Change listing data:
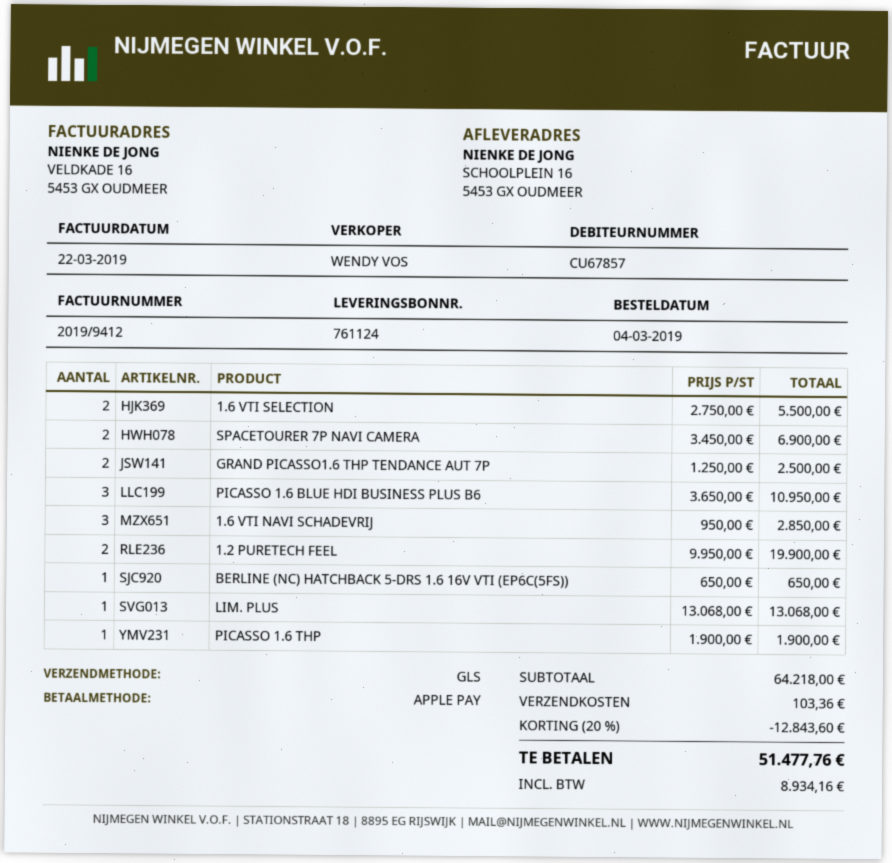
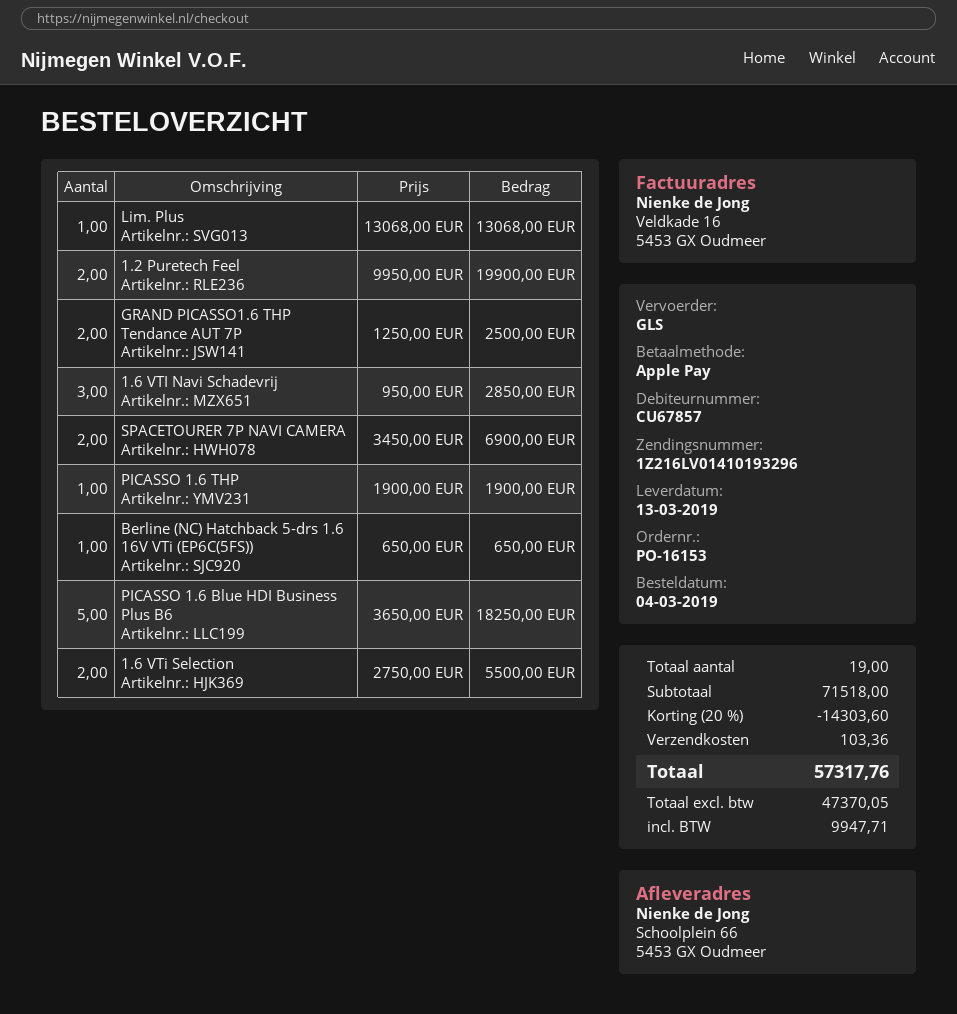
ship to: SCHOOLPLEIN 16, 5453 GX OUDMEER -> Schoolplein 66, 5453 GX Oudmeer
PICASSO 1.6 BLUE HDI BUSINESS PLUS B6: 3 x 3650.00 = 10950.00 -> 5 x 3650.00 = 18250.00
subtotal: 64218.00 -> 71518.00
discount: 20% = 12843.60 -> 20% = 14303.60
tax: 8934.16 -> 9947.71
total: 51477.76 -> 57317.76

WHAT YOU NEED TO DO: Every entry above is to be copied verbatim, with the pictures removed.

TASK RESULT:
ship to: SCHOOLPLEIN 16, 5453 GX OUDMEER -> Schoolplein 66, 5453 GX Oudmeer
PICASSO 1.6 BLUE HDI BUSINESS PLUS B6: 3 x 3650.00 = 10950.00 -> 5 x 3650.00 = 18250.00
subtotal: 64218.00 -> 71518.00
discount: 20% = 12843.60 -> 20% = 14303.60
tax: 8934.16 -> 9947.71
total: 51477.76 -> 57317.76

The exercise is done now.